--- START ---

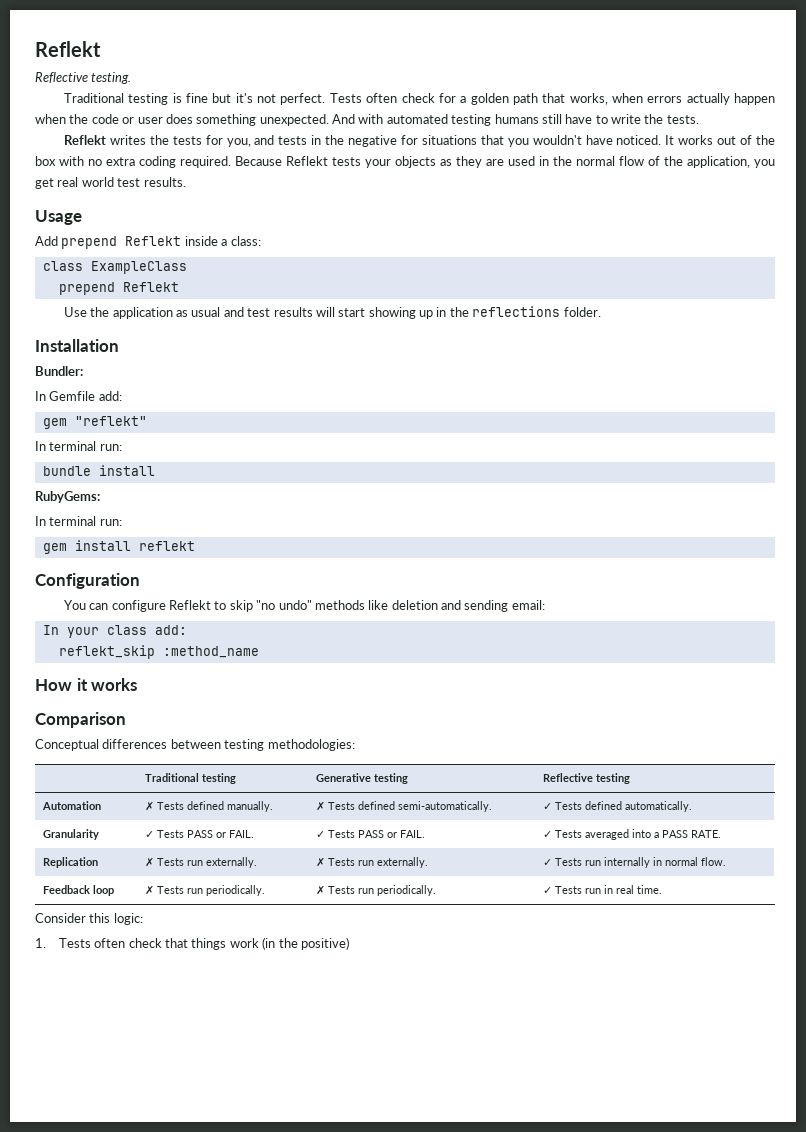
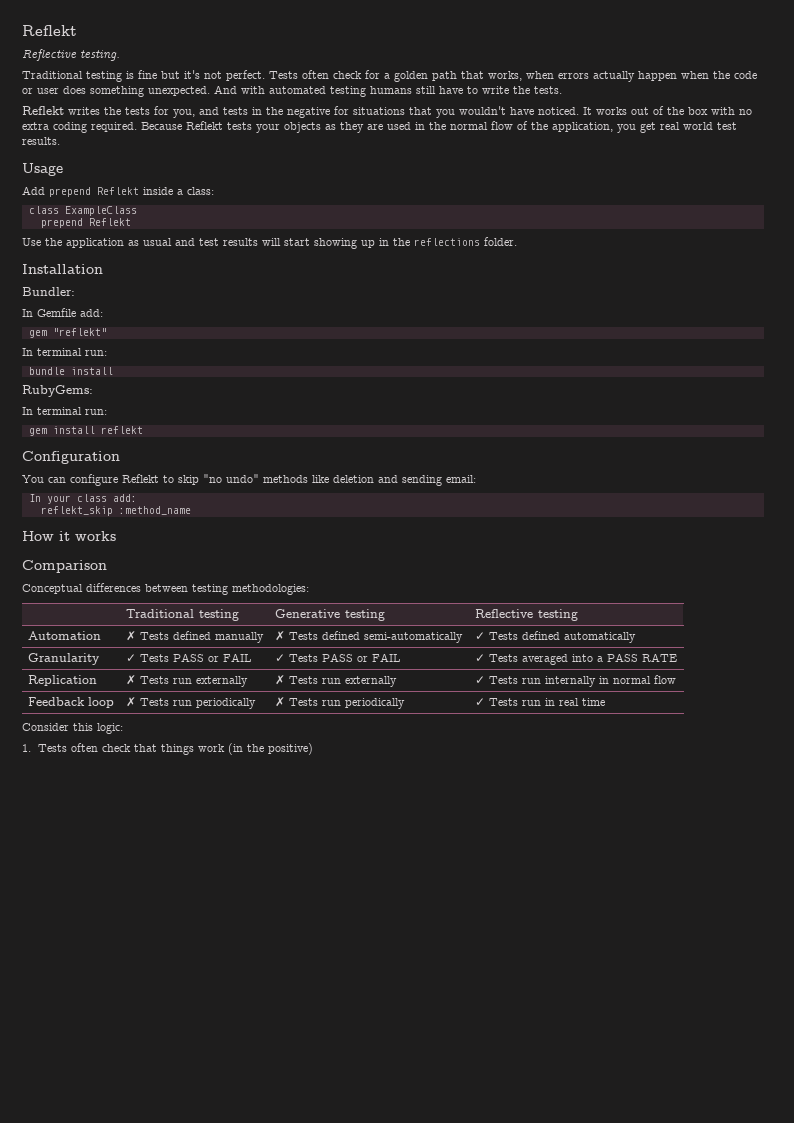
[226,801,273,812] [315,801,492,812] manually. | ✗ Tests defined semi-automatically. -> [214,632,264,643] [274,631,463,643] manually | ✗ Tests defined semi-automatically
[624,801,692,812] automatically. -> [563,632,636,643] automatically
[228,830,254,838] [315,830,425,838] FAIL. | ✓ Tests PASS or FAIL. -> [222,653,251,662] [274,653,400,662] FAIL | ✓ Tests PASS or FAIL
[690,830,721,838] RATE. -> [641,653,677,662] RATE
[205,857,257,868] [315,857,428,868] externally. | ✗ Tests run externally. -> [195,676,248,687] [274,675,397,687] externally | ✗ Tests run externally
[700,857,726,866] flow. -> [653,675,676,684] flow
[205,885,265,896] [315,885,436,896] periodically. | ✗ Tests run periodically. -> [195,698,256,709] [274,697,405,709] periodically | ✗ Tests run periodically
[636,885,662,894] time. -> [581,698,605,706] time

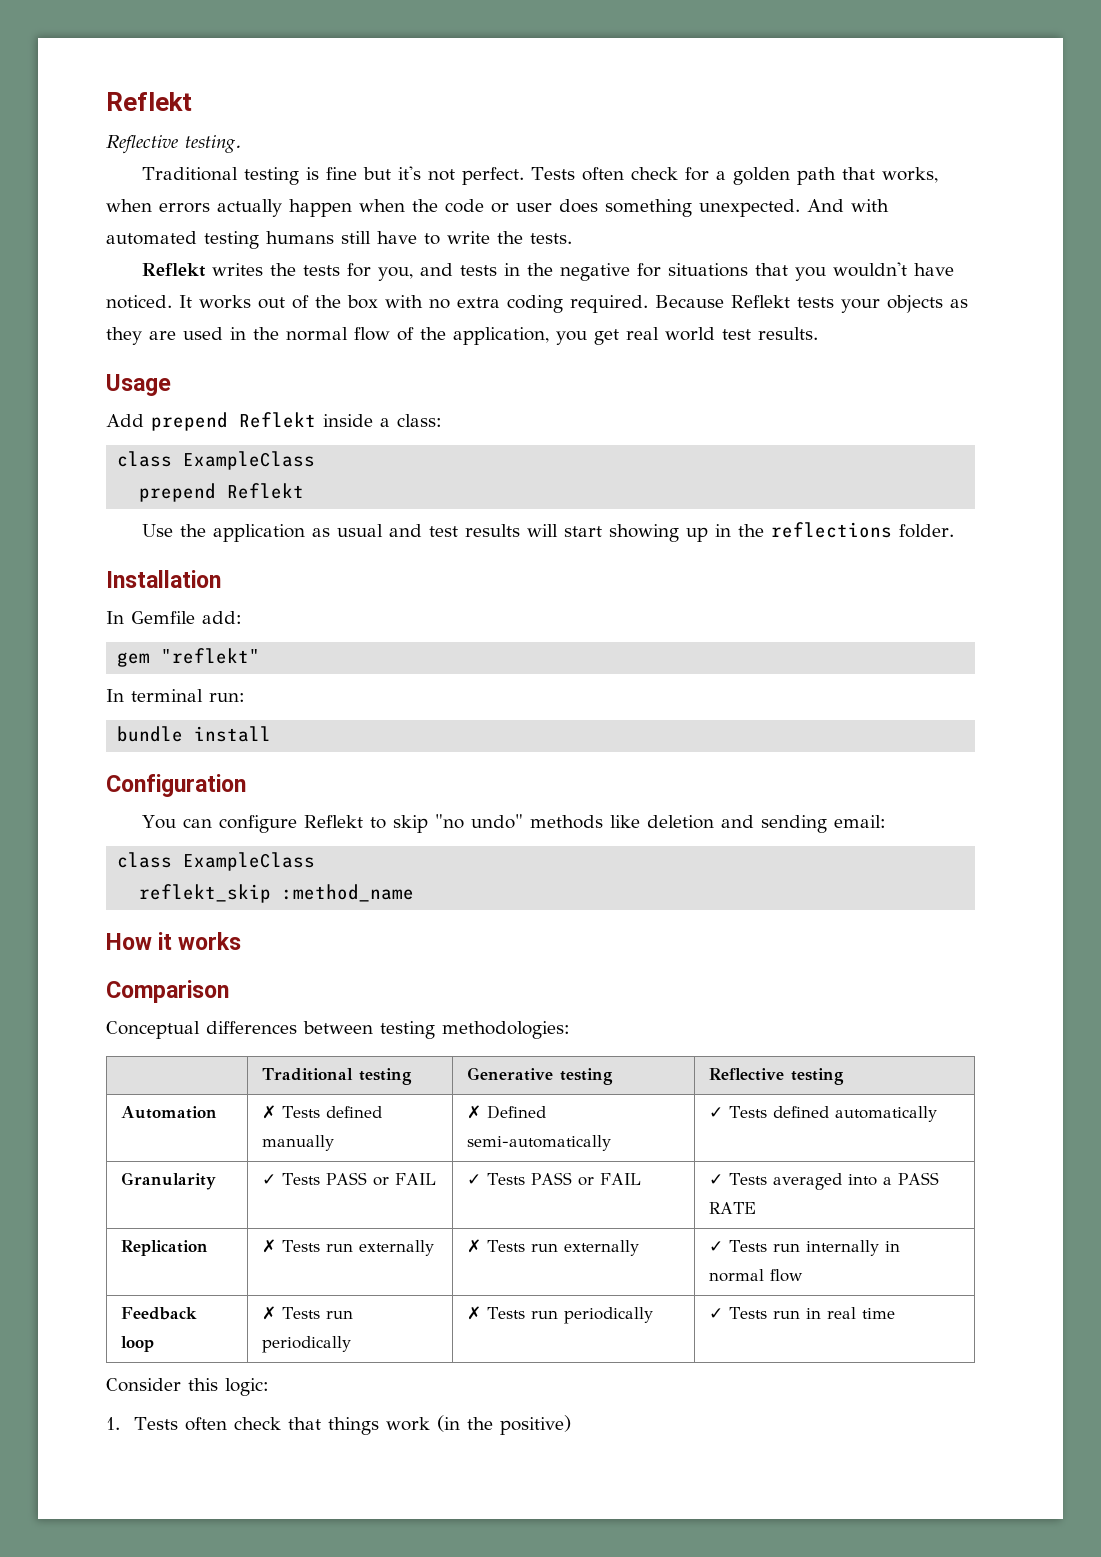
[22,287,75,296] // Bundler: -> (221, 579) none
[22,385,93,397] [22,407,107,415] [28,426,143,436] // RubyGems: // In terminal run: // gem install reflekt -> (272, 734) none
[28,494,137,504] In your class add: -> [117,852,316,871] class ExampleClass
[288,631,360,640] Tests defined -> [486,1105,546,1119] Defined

--- END ---

Produce a word-for-word copy of the records, omitting all images.

| Expected answer |
[226,801,273,812] [315,801,492,812] manually. | ✗ Tests defined semi-automatically. -> [214,632,264,643] [274,631,463,643] manually | ✗ Tests defined semi-automatically
[624,801,692,812] automatically. -> [563,632,636,643] automatically
[228,830,254,838] [315,830,425,838] FAIL. | ✓ Tests PASS or FAIL. -> [222,653,251,662] [274,653,400,662] FAIL | ✓ Tests PASS or FAIL
[690,830,721,838] RATE. -> [641,653,677,662] RATE
[205,857,257,868] [315,857,428,868] externally. | ✗ Tests run externally. -> [195,676,248,687] [274,675,397,687] externally | ✗ Tests run externally
[700,857,726,866] flow. -> [653,675,676,684] flow
[205,885,265,896] [315,885,436,896] periodically. | ✗ Tests run periodically. -> [195,698,256,709] [274,697,405,709] periodically | ✗ Tests run periodically
[636,885,662,894] time. -> [581,698,605,706] time

[22,287,75,296] // Bundler: -> (221, 579) none
[22,385,93,397] [22,407,107,415] [28,426,143,436] // RubyGems: // In terminal run: // gem install reflekt -> (272, 734) none
[28,494,137,504] In your class add: -> [117,852,316,871] class ExampleClass
[288,631,360,640] Tests defined -> [486,1105,546,1119] Defined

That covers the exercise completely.